Backdoor Sentinel: Detecting and Detoxifying Backdoors in Diffusion Models via Temporal Noise Consistency
Bingzheng Wang , Xiaoyan Gu , Hongbo Xu , Hongcheng Li , Zimo Yu , Jiang Zhou , Weiping Wang
Published on arXiv
2602.01765
Model Poisoning
OWASP ML Top 10 — ML10
Key Finding
TNC-Defense improves average backdoor detection accuracy by 11% over state-of-the-art defenses and invalidates 98.5% of triggered samples with only mild degradation in generation quality across five attack scenarios.
TNC-Defense (Temporal Noise Consistency Defense)
Novel technique introduced
Diffusion models have been widely deployed in AIGC services; however, their reliance on opaque training data and procedures exposes a broad attack surface for backdoor injection. In practical auditing scenarios, due to the protection of intellectual property and commercial confidentiality, auditors are typically unable to access model parameters, rendering existing white-box or query-intensive detection methods impractical. More importantly, even after the backdoor is detected, existing detoxification approaches are often trapped in a dilemma between detoxification effectiveness and generation quality. In this work, we identify a previously unreported phenomenon called temporal noise unconsistency, where the noise predictions between adjacent diffusion timesteps is disrupted in specific temporal segments when the input is triggered, while remaining stable under clean inputs. Leveraging this finding, we propose Temporal Noise Consistency Defense (TNC-Defense), a unified framework for backdoor detection and detoxification. The framework first uses the adjacent timestep noise consistency to design a gray-box detection module, for identifying and locating anomalous diffusion timesteps. Furthermore, the framework uses the identified anomalous timesteps to construct a trigger-agnostic, timestep-aware detoxification module, which directly corrects the backdoor generation path.

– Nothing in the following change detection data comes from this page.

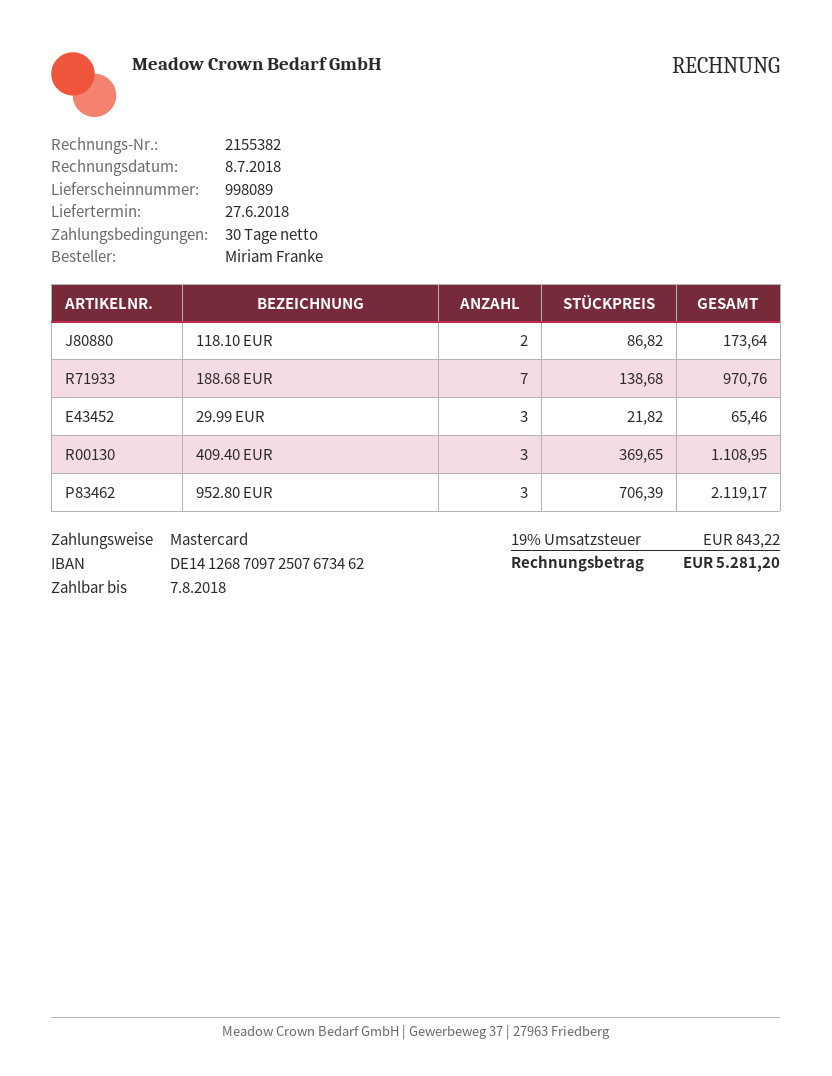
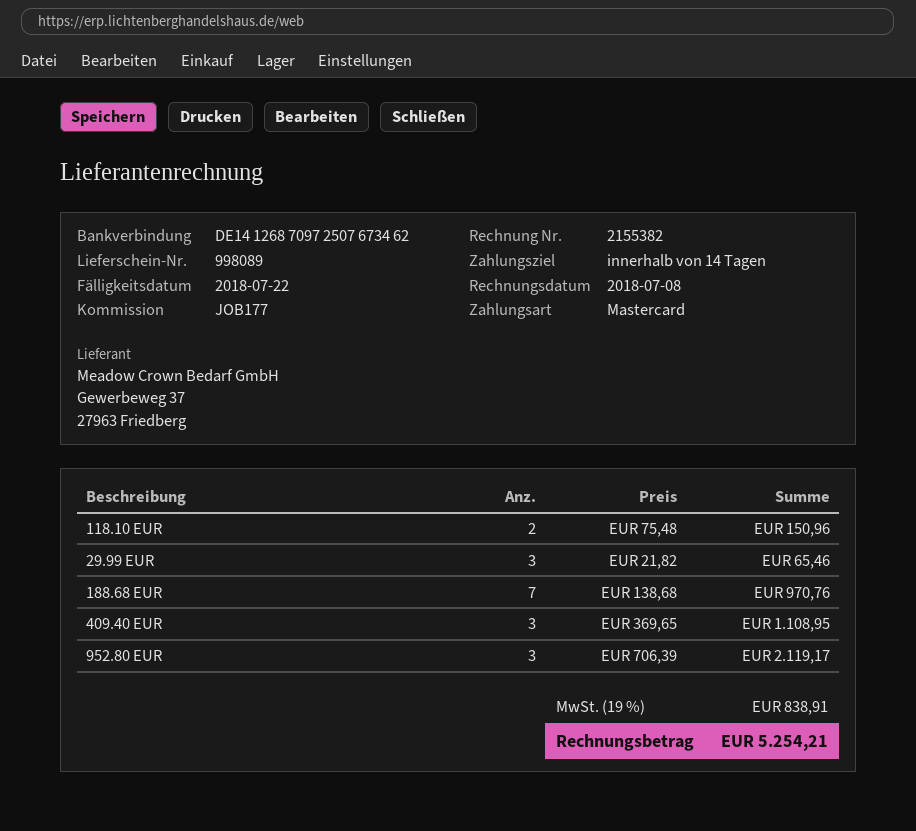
payment terms: 30 days -> 14 days
due date: 2018-08-07 -> 2018-07-22
118.10 EUR: 2 x 86.82 = 173.64 -> 2 x 75.48 = 150.96
tax: 19% = 843.22 -> 19% = 838.91
total: 5281.20 -> 5254.21

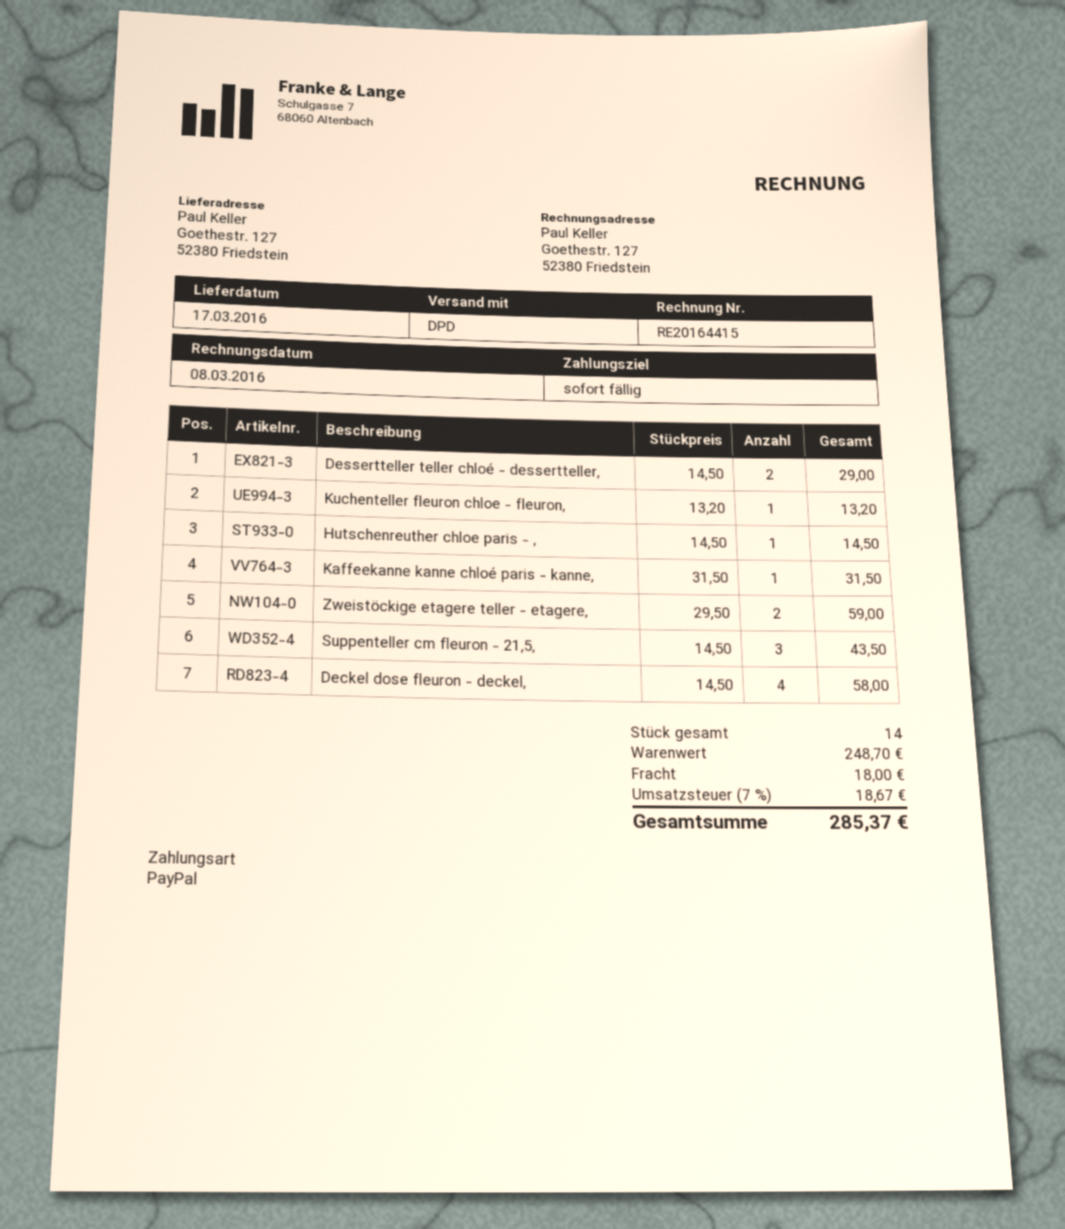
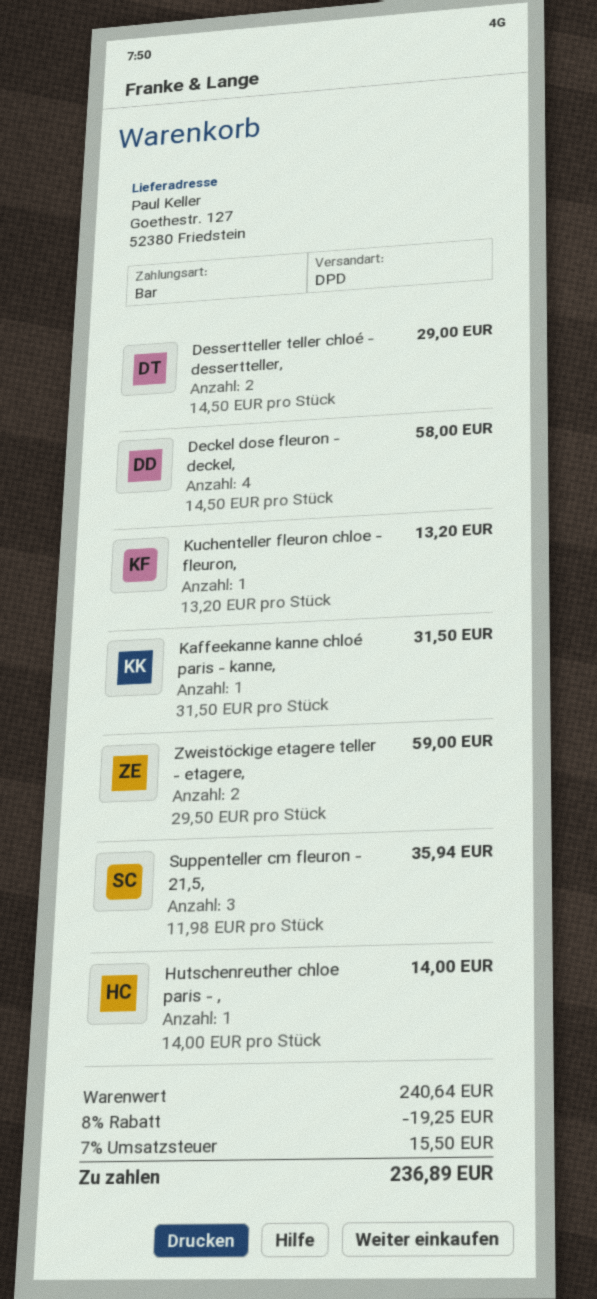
payment method: PayPal -> cash
Hutschenreuther chloe paris - ,: 1 x 14.50 = 14.50 -> 1 x 14.00 = 14.00
Suppenteller cm fleuron - 21,5,: 3 x 14.50 = 43.50 -> 3 x 11.98 = 35.94
subtotal: 248.70 -> 240.64
discount: none -> 8% = 19.25
shipping: 18.00 -> none
tax: 7% = 18.67 -> 7% = 15.50
total: 285.37 -> 236.89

This effectively suppresses backdoor behavior while significantly reducing detoxification costs. We evaluate the proposed method under five representative backdoor attack scenarios and compare it with state-of-the-art defenses. The results show that TNC-Defense improves the average detection accuracy by $11\%$ with negligible additional overhead, and invalidates an average of $98.5\%$ of triggered samples with only a mild degradation in generation quality.
Key Contributions
- Discovery of 'temporal noise unconsistency' — a previously unreported phenomenon where triggered inputs disrupt noise predictions between adjacent diffusion timesteps in specific temporal segments
- Gray-box backdoor detection module exploiting adjacent timestep noise consistency to identify and locate anomalous diffusion timesteps without model parameter access
- Trigger-agnostic, timestep-aware detoxification module that directly corrects the backdoor generation path, invalidating 98.5% of triggered samples with mild quality degradation
🛡️ Threat Analysis
Directly addresses backdoor/trojan attacks on diffusion models — proposes both detection (identifying anomalous timesteps via temporal noise consistency) and detoxification (correcting backdoor generation paths), evaluated against five representative backdoor attacks.